WEEK 1
Why DS? Challenges:
1. Inability to build bridges b/w business and IT
2. Existence of a lot of data
3. Organisations are increasingly complex due to information and changing environments
Data warehouse → selecting & cleaning → transformation (70% of the time) → data mining →
interpretation & evaluation → knowledge/understanding
Machine learning, statistics and data mining
● Statistics:
○ More theory- and model-based
○ More focused on testing hypotheses
● ML
○ More heuristic
○ Focused on improving the performance of a learning agent
○ Also looks at real-time learning and robotics - areas not part of data mining
● Data mining and knowledge discovery
○ Integrates theory and heuristics
○ Focus on the entire process of knowledge discovery, including data cleaning,
learning, and integration and visualization of results
● Fundamental difference b/w ML and statistics is that ML is a bottom up approach and
statistics a top down approach
○ Statistics is an explanatory model not optimized to extend data to make
predictions and a ML model is a predictive model that also helps predict the
future
Data warehousing/storage: Coalesce data from across an enterprise, often from multiple
transaction-processing systems
Querying/reporting: Very flexible interface to ask factual questions about data
● No modeling or sophisticated pattern finding
● E.g., SQP, QBE
OLAP (Online analytical Processing)
● Provides easy-to-use GUI to explore large data collections
● Exploration is manual; no modeling
● Dimensions of analysis pre-programmed into OLAP system
Types of ML
1. Supervised learning
a.
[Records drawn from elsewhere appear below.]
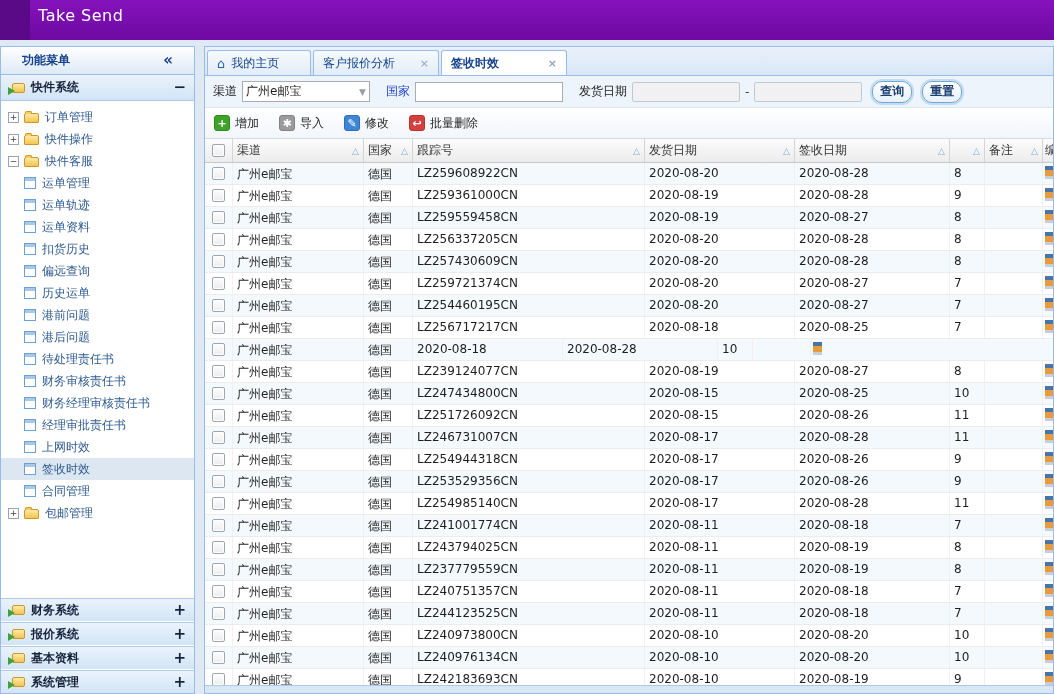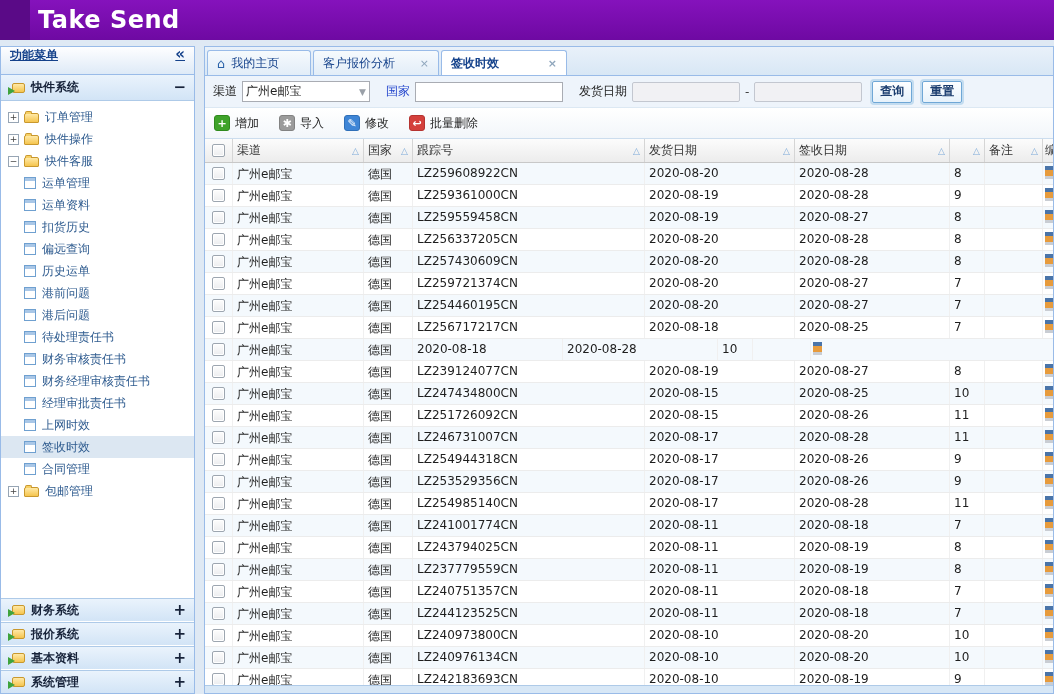--- a/index.html
+++ b/index.html
@@ -2,28 +2,28 @@
 <html><head>
 <meta charset="utf-8">
 <style>
   html,body{margin:0;padding:0;}
   .app{position:relative;width:1054px;height:694px;overflow:hidden;background:#DFE9F4;
        font-family:"DejaVu Sans","Liberation Sans",sans-serif;font-size:12px;color:#222;}
 
   
   .topbar{position:absolute;top:0;left:0;right:0;height:40px;background:linear-gradient(#8512BC,#6E09A2);}
   .logo-block{position:absolute;left:0;top:0;width:30px;height:40px;background:#5A0A87;}
-  .app-title{position:absolute;left:38px;top:6px;font-size:24px;font-weight:bold;color:#fff;letter-spacing:.5px;}
+  .app-title{position:absolute;left:38px;top:6px;font-size:16px;font-weight:normal;color:#fff;letter-spacing:.5px;}
 
   
   .sidebar{position:absolute;top:46px;left:0;width:195px;bottom:0;background:#fff;
            border:1px solid #99BBE8;box-sizing:border-box;display:flex;flex-direction:column;}
   .sidebar-title{height:28px;flex:0 0 28px;background:linear-gradient(#FEFEFF,#DEEAF7);
-                 border-bottom:1px solid #99BBE8;display:flex;align-items:flex-start;padding:0 9px;
-                 font-weight:bold;color:#15428B;box-sizing:border-box;text-decoration:underline;}
+                 border-bottom:1px solid #99BBE8;display:flex;align-items:center;padding:0 21px;
+                 font-weight:bold;color:#15428B;box-sizing:border-box;}
   .collapse-btn{margin-left:auto;color:#15428B;font-size:15px;font-weight:bold;cursor:pointer;line-height:1;}
   .panel-hd{height:26px;flex:0 0 26px;background:linear-gradient(#EAF3FC,#D2E4F6);
             border-bottom:1px solid #AECAE8;display:flex;align-items:center;gap:6px;padding:0 8px;
             font-weight:bold;color:#17233A;box-sizing:border-box;}
   .panel-toggle{margin-left:auto;font-size:15px;font-weight:bold;color:#17233A;line-height:1;}
   .tree{flex:1;overflow:hidden;padding-top:5px;}
   .tree-item{height:22px;display:flex;align-items:center;padding-left:7px;color:#2E5B8F;cursor:pointer;}
   .tree-item[data-level="1"]{}
   .tree-item[data-variant="selected"]{background:#DCE7F2;}
   .exp{width:11px;height:11px;flex:0 0 11px;border:1px solid #97A5B4;background:#fff;font-size:9px;
@@ -66,21 +66,21 @@
   .flabel.blue{color:#2244CC;}
   .selectbox{width:128px;height:21px;background:#fff;border:1px solid #A9ACB3;display:flex;align-items:center;
              padding:0 3px;box-sizing:border-box;margin-right:16px;cursor:pointer;}
   .selectbox .arr{margin-left:auto;color:#9AA0A8;font-size:9px;}
   .finput{width:148px;height:20px;border:1px solid #A9ACB3;background:#fff;box-sizing:border-box;
           margin-right:16px;font:inherit;padding:0 4px;}
   .dinput{width:108px;height:20px;border:1px solid #C3C7D0;background:#F1F1F4;border-radius:2px;
           box-sizing:border-box;font:inherit;padding:0 4px;}
   .dsep{margin:0 5px;color:#444;}
   .fbtn{margin-left:10px;padding:1px 7px;height:22px;background:linear-gradient(#FDFEFF,#E7F2FB);
-        border:1px solid #6FA7D6;box-shadow:0 0 0 2px #C3DCF0;border-radius:2px;font:inherit;
+        border:1px solid #6FA7D6;box-shadow:0 0 0 2px #C3DCF0;border-radius:10px;font:inherit;
         font-weight:bold;color:#1A3C6E;cursor:pointer;}
 
   .toolbar{flex:0 0 31px;display:flex;align-items:center;gap:20px;padding:0 9px;
            background:linear-gradient(#FFFFFF,#F2F6FA);border-bottom:1px solid #CCDDEE;box-sizing:border-box;}
   .tbtn{display:flex;align-items:center;gap:5px;cursor:pointer;color:#1E1E1E;}
   .ticon{width:16px;height:16px;border-radius:3px;color:#fff;font-size:11px;line-height:16px;
          text-align:center;font-weight:bold;}
   .ticon[data-icon="add"]{background:#3FA32A;border:1px solid #2F8A1D;box-sizing:border-box;}
   .ticon[data-icon="import"]{background:#9B9B9B;border:1px solid #828282;box-sizing:border-box;}
   .ticon[data-icon="edit"]{background:#3E85D6;border:1px solid #2F6FB8;box-sizing:border-box;}
@@ -156,20 +156,26 @@
 
         </div>
 
         <div class="tree-item" data-level="1" data-variant="">
           <span class="exp"></span>
           <span class="node-icon" data-icon="leaf"></span>
           <span class="tree-label">运单管理</span>
 
         </div>
 
+        <div class="tree-item" data-level="1" data-variant="">
+          <span class="exp"></span>
+          <span class="node-icon" data-icon="leaf"></span>
+          <span class="tree-label">运单轨迹</span>
+
+        </div>
 
         <div class="tree-item" data-level="1" data-variant="">
           <span class="exp"></span>
           <span class="node-icon" data-icon="leaf"></span>
           <span class="tree-label">运单资料</span>
 
         </div>
 
         <div class="tree-item" data-level="1" data-variant="">
           <span class="exp"></span>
Classification
b. Regression
2. Unsupervised learning
3. Reinforcement learning: Mix. Learn from a loop of learning
, Terminology:
● Columns → attributes or features
● Variable or target attribute: What you want to predict
● Dimensionality of a dataset is the sum of the dimensions of the features
○ So number of columns (attributes, variables or features)
○ The more dimensions the harder it is to analyse the data
Data → categorical or numerical
● Categorical: nominal (e.g., binomial) or ordinal (ranking in classes)
● Numerical: interval (data where the zero-point is not fixed, e.g., temperature) or ratio
(fixed zero-point, can be divided, e.g., salary, height)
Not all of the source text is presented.